Chapter 7 (13th)

The Road to Revolution

  1. The Deep Roots of Revolution
    1. It could be said that the American Revolution started long before 1775—back to when colonists first came to America. They essentially revolted from England and moved to America.
    2. And, those American colonists were growing independent.
      1. Crossing the ocean took 6 to 8 weeks, one way.
      2. The Americans felt separated from England; they felt as though they were the cutting edge of the British Empire.
      3. The Americans were developing their own brand of politics.
        1. The Americans were embracing republicanism, which is a society where citizens elect representatives to govern for them.
        2. The "radical Whigs" of England influenced American thinking. They criticized how the king would appoint relatives to positions, accept bribes, or such corruption. These were a threat to liberty.
  2. Mercantilism and Colonial Grievances
    1. The British colonies began haphazardly by various groups. Only Georgia was started by the British government.
    2. Still, Britain had an overall economic ideology in the form of mercantilism.
      1. In mercantilism, a nation's wealth and power is measured by its treasury of gold or silver.

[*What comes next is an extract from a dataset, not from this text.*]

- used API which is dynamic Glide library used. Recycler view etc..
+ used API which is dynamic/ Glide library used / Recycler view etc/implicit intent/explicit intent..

      2. Thus, gold was sought after either by (a) finding or digging it, (b) stealing or winning it, or (c) earning it by exporting more than importing (by obtaining a "favorable balance of trade").
        1. A favorable balance of trade was easier if a country had colonies. The colonies supplied raw materials to the mother country and also buy the finished products.

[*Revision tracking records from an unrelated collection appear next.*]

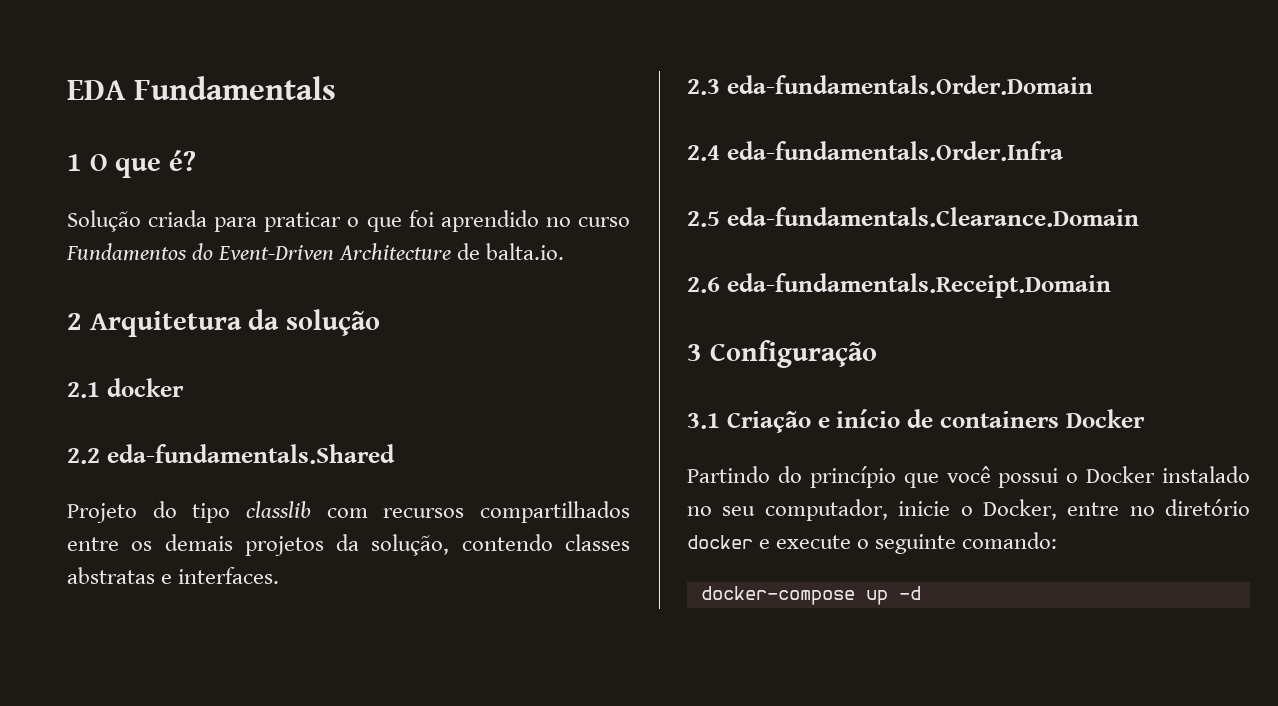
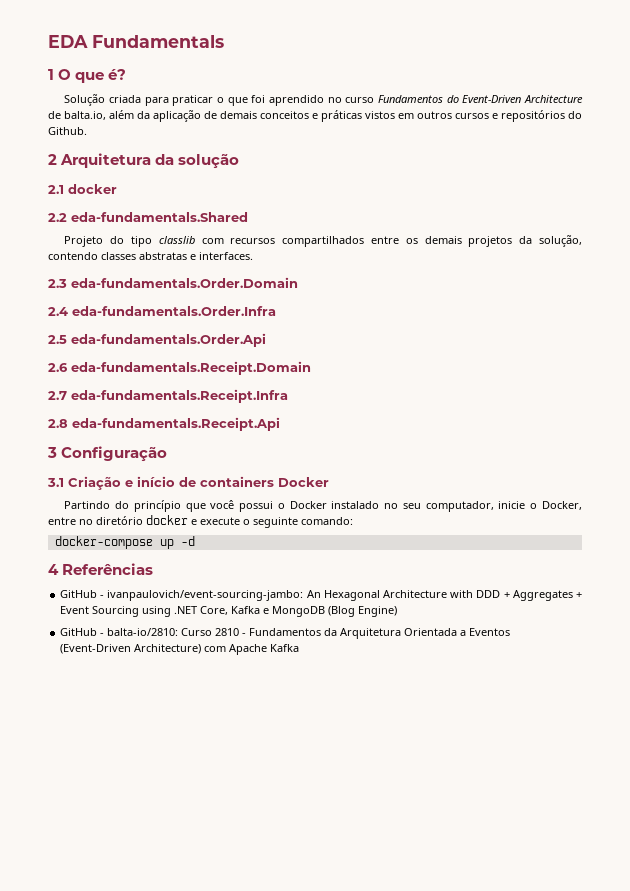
- Solução criada para praticar o que foi aprendido no curso Fundamentos do Event-Driven Architecture de balta.io.
+ Solução criada para praticar o que foi aprendido no curso Fundamentos do Event-Driven Architecture de balta.io, além da aplicação de demais conceitos e práticas vistos em outros cursos e repositórios do Github.
- 2.5 eda-fundamentals.Clearance.Domain
+ 2.5 eda-fundamentals.Order.Api
+ 2.7 eda-fundamentals.Receipt.Infra
+ 2.8 eda-fundamentals.Receipt.Api
+ 4 Referências
+ GitHub - ivanpaulovich/event-sourcing-jambo: An Hexagonal Architecture with DDD + Aggregates + Event Sourcing using .NET Core, Kafka e MongoDB (Blog Engine)
+ GitHub - balta-io/2810: Curso 2810 - Fundamentos da Arquitetura Orientada a Eventos (Event-Driven Architecture) com Apache Kafka

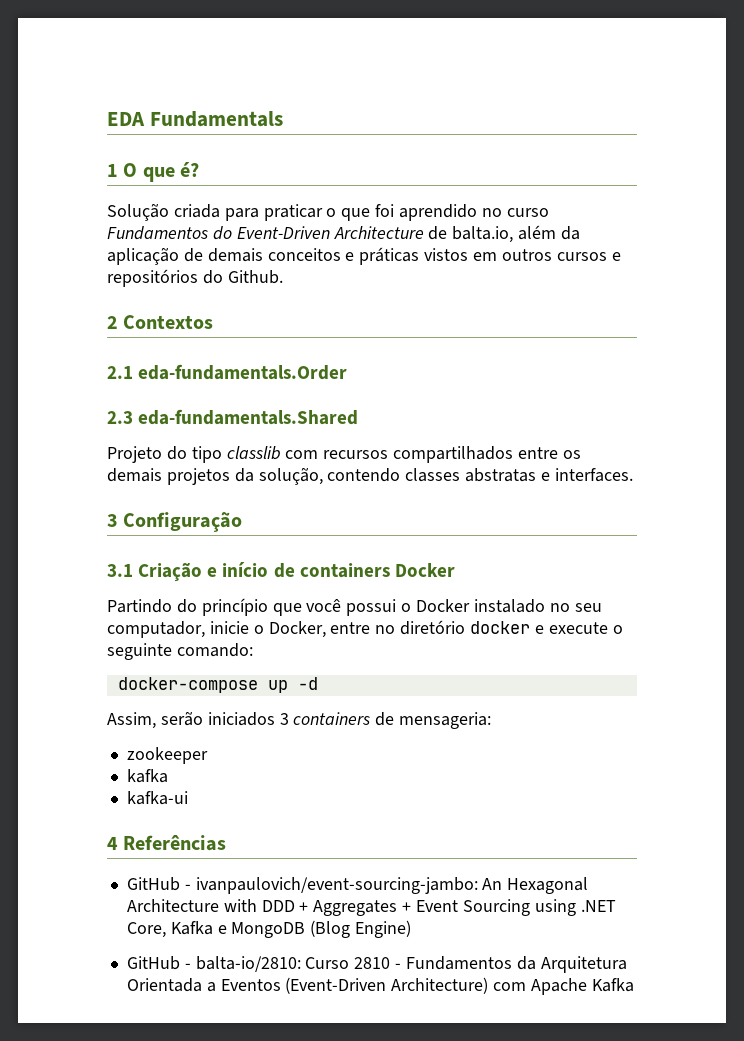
- 2 Arquitetura da solução
+ 2 Contextos
- 2.1 docker
- 2.2 eda-fundamentals.Shared
+ 2.1 eda-fundamentals.Order
+ 2.3 eda-fundamentals.Shared
- 2.3 eda-fundamentals.Order.Domain
- 2.4 eda-fundamentals.Order.Infra
- 2.5 eda-fundamentals.Order.Api
- 2.6 eda-fundamentals.Receipt.Domain
- 2.7 eda-fundamentals.Receipt.Infra
- 2.8 eda-fundamentals.Receipt.Api
+ Assim, serão iniciados 3 containers de mensageria:
+ zookeeper
+ kafka
+ kafka-ui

        2. This setup meant America was being used for England's benefit in the form of ships, naval stores, lumber, tobacco, sugar, etc.

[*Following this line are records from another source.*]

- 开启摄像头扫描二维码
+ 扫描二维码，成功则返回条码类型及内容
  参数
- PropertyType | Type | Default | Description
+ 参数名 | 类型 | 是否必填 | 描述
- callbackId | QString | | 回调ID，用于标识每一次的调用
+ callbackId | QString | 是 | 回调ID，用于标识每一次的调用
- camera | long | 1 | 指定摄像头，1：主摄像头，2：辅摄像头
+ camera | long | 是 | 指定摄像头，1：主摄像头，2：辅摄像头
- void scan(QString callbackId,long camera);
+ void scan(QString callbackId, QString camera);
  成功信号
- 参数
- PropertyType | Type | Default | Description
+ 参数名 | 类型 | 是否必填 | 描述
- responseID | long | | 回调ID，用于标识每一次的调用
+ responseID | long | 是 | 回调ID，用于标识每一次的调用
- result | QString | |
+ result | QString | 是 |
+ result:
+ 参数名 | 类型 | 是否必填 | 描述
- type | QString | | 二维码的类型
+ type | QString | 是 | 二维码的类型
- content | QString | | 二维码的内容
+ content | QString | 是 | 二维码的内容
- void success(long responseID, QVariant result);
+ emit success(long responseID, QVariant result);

      3. Mercantilism placed restrictions on economic activity.
        1. The Navigation Laws, first passed in 1650, set rules to carry out mercantilist ideas.
          1. These laws said American goods could only be shipped on British ships (the Americans would rather go with the cheapest shipper, like the Dutch).
          2. These laws said goods heading from Europe to America had to stop in England first to pay duties. This jacked up the price for the Americans.
          3. Enumerated goods could only be shipped to England (Americans wanted to ship to the highest bidder).
        2. To ensure British monopoly in certain areas, Americans were restricted in what they could produce (wool and beaver hats were off limits).
        3. The Americans' hard money was constantly being funneled to England. Many turned to barter instead. Eventually the colonies printed paper money which quickly became worthless.
        4. The Privy Council in Britain could void American laws. Although it was ruled rather sparingly (only 469 times out of 8,563 laws), the principle bothered the Americans.
  3. The Merits and Menace of Mercantilism
    1. The merits of mercantilism…
      1. The Navigation Laws were despised by Americans but weren't enforced (until 1763). This non-enforcement was called "salutary neglect" and effectively let the Americans do their own thing for a century.
        1. Salutary neglect was the result of wide geography, British apathy, and American smuggling. John Hancock made a fortune and was called the "King of Smugglers."
      2. Tobacco merchants were restricted to selling within the British Empire, but they did have a monopoly there.
      3. The Americans enjoyed the free protection of the powerful British Army and Navy.
    2. The menace of mercantilism…
      1. Mercantilism hindered America's economic growth. Worse, it was to keep America in a state perpetually subordinate to England.
      2. The Americans felt exploited and humiliated by the system, unable to come of age as a people.
      3. Teddy Roosevelt later commented that revolution broke out because Britain failed to recognize an emerging nation when it saw one.
  4. The Stamp Tax Uproar
    1. In 1763, with the Seven Years' War over (French and Indian War), Britain had the largest debt in the world. 1/2 of the debt came via the wars in America.
    2. By 1763, the stage was set for a change in British—American relations. For America, the good ol' days were over and a laundry-list of acts and events were to follow…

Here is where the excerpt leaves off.